A 6% COLA would bring the average Social Security payment to a retired worker up to $93 per month and to $1,636 next fiscal year. This is compared to next year’s COLA which is only $20 per month.
WHAT HAS CHANGED IN THE PAST YEAR?
Prices are climbing at an impressive rate as the economy recovers after the shock caused by coronavirus shut downs.
As a reminder, gas costs more than $3 per gallon in most US states and $4 in Hawaii. Food prices had been rising, and labor costs are also increasing as employers try to attract more skilled workers who want better pay and benefits. You can also add to this mix supply chain issues that have slowed deliveries for everything, from running shoes to refrigerators.
All this information is incorporated into the price consumers pay for everyday necessities.
The COLA has a significant impact on the economy.
It has a significant impact on the household budgets for about 1 in 5 Americans. This includes Social Security recipients and federal retirees.

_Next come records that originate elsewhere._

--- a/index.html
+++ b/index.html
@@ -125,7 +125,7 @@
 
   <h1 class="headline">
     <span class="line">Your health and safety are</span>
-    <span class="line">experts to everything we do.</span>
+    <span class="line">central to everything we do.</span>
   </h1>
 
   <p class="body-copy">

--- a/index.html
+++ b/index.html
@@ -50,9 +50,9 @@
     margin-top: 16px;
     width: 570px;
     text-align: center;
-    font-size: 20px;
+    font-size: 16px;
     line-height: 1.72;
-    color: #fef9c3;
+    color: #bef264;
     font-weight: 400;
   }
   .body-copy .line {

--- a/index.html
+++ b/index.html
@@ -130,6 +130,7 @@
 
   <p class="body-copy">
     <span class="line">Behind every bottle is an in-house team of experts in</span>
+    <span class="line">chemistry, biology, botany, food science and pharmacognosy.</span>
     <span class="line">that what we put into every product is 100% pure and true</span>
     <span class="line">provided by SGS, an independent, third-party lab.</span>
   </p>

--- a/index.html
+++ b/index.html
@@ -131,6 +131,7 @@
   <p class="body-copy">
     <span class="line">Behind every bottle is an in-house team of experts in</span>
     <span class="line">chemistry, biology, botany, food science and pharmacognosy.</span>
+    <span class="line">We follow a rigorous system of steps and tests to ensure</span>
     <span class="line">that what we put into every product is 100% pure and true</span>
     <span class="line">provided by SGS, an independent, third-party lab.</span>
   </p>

Half of seniors live in households where Social Security payments account for at least half of their income. One-quarter of them rely on their monthly payment to cover all or almost all of their earnings. The COLA can make a huge difference for this group.

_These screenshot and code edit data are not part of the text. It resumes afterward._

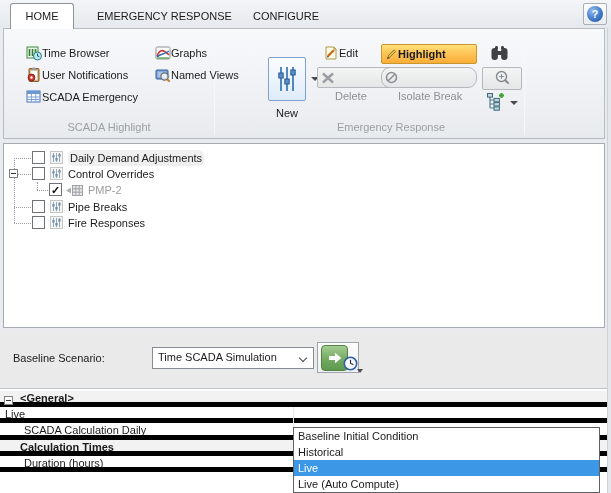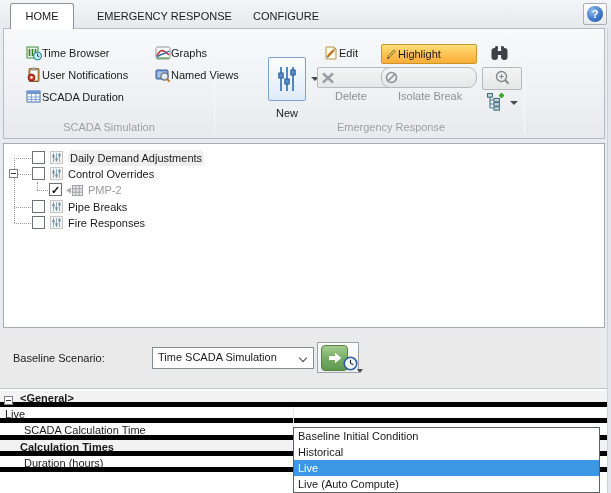--- a/index.html
+++ b/index.html
@@ -31,7 +31,7 @@
                padding:1px 3px; border:1px solid transparent; border-radius:2px; white-space:nowrap; }
   .boxed { border:1px solid #B5B8BC; background:linear-gradient(#F4F4F4,#E5E6E7); border-radius:2px; }
   .disabled-text { color:#8D9094;margin-top:36px; }
-  .highlight-btn { border:1px solid #C8962F; background:linear-gradient(#FFE07A,#FDC355 48%,#FBAD39); }
+  .highlight-btn { border:1px solid #C8962F; background:linear-gradient(#FFE07A,#FDC355 48%,#FBAD39);font-weight:bold; }
   .new-btn { position:absolute; left:264px; top:28px; width:38px; height:44px;
              border:1px solid #7FA1D0; border-radius:2px;
              background:linear-gradient(#FBFDFF,#DFEBFA); display:flex; align-items:center; justify-content:center; }

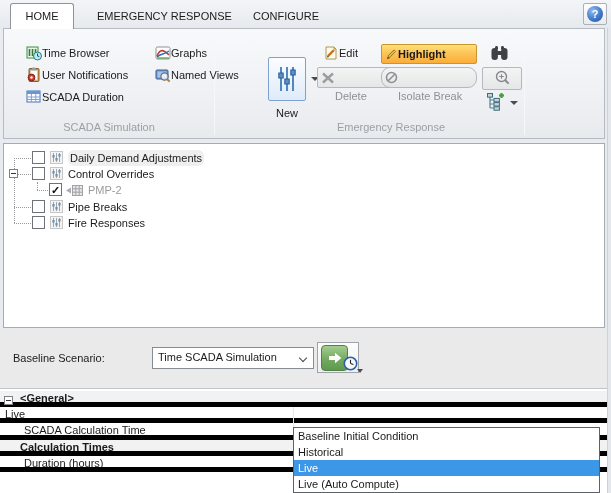--- a/index.html
+++ b/index.html
@@ -162,7 +162,7 @@
           <line x1="9.8" y1="4" x2="9.8" y2="12" stroke="#7FA2D6"></line>
         </svg>
       </span>
-      <span>SCADA Duration</span>
+      <span>SCADA Emergency</span>
     </div>
     <div class="small-btn" style="left:147px; top:15px;">
       <span>

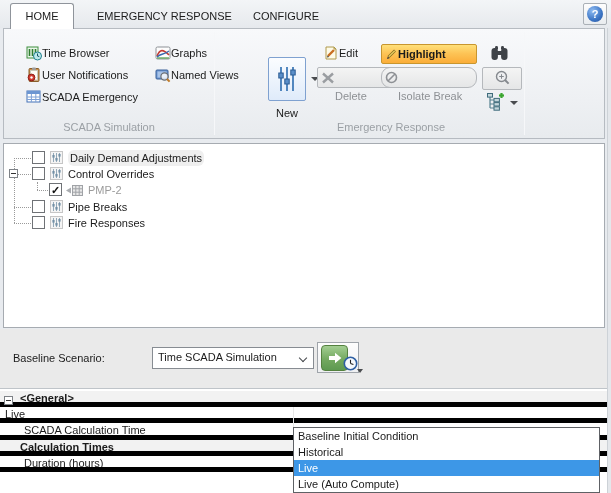--- a/index.html
+++ b/index.html
@@ -122,7 +122,7 @@
   <div class="ribbon">
     <div class="group-sep" style="left:210px;"></div>
     <div class="group-sep" style="left:520px;"></div>
-    <div class="group-label" style="left:0; width:210px;">SCADA Simulation</div>
+    <div class="group-label" style="left:0; width:210px;">SCADA Highlight</div>
     <div class="group-label" style="left:210px; width:310px; text-indent:44px;">Emergency Response</div>
 
     <div class="small-btn" style="left:18px; top:15px;">

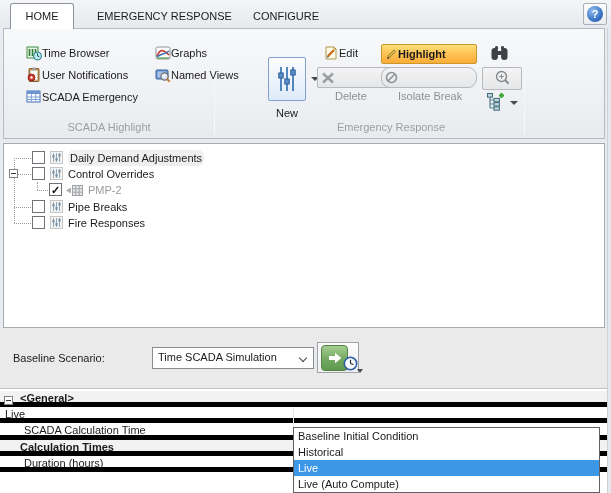--- a/index.html
+++ b/index.html
@@ -400,7 +400,7 @@
       <span class="pvalue">Live</span>
     </div>
     <div class="prow" style="top:34px; height:17px;">
-      <span class="pname">SCADA Calculation Time</span>
+      <span class="pname">SCADA Calculation Daily</span>
       <span class="pvalue"></span>
     </div>
     <div class="prow prow-cat" style="top:51px;">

PRIVATE PENSIONS CAN ALSO PROVIDE A COLA
Social Security’s benefit design includes inflation protection, but this is not common for traditional private pensions. Over time, most benefits paid by employer plans lose some of the purchasing power.
Social Security does more than increase retirement checks to offset inflation. It also adds this amount to the underlying benefit of a person so that it grows with compounding as future COLAs factored in.
CAN SOCIAL SECURITY AFFORD TO PAY COLAS?
In the context of a larger Social Security overhaul, proposals have been made to either increase or reduce COLAs. Many older advocates argue that the current inflation index does not accurately reflect the rising costs of health care.
Groups working to reduce the federal deficit urge switching to an alternative inflation measure that takes into account consumers’ tendency to substitute cheaper goods for higher-priced goods. This would produce slightly lower estimates for cost-of-living increases.
Social Security trustees stated in their report this past that the long-term fiscal imbalance of the program is creating a longer shadow.
Social Security’s income from interest and payroll taxes will be less than the cost of providing benefits for the first time in 39-years. Social Security will need to draw on its savings in order to fully pay the benefits.
The report also increased the expiration date for Social Security’s huge trust fund by one-year to 2034. The report stated that the program will then be unable to pay 78% of the scheduled benefits.
This would be a significant hardship for anyone who depends on Social Security, including middle-class retirees.
Washington’s political elite are not talking about fixing the problem.
David Certner (AARP legislative policy director), stated that Social Security is a matter that needs to be tackled together. “It’s very difficult to do bipartisanwork on something as important and large as Social Security in a highly partisan environment.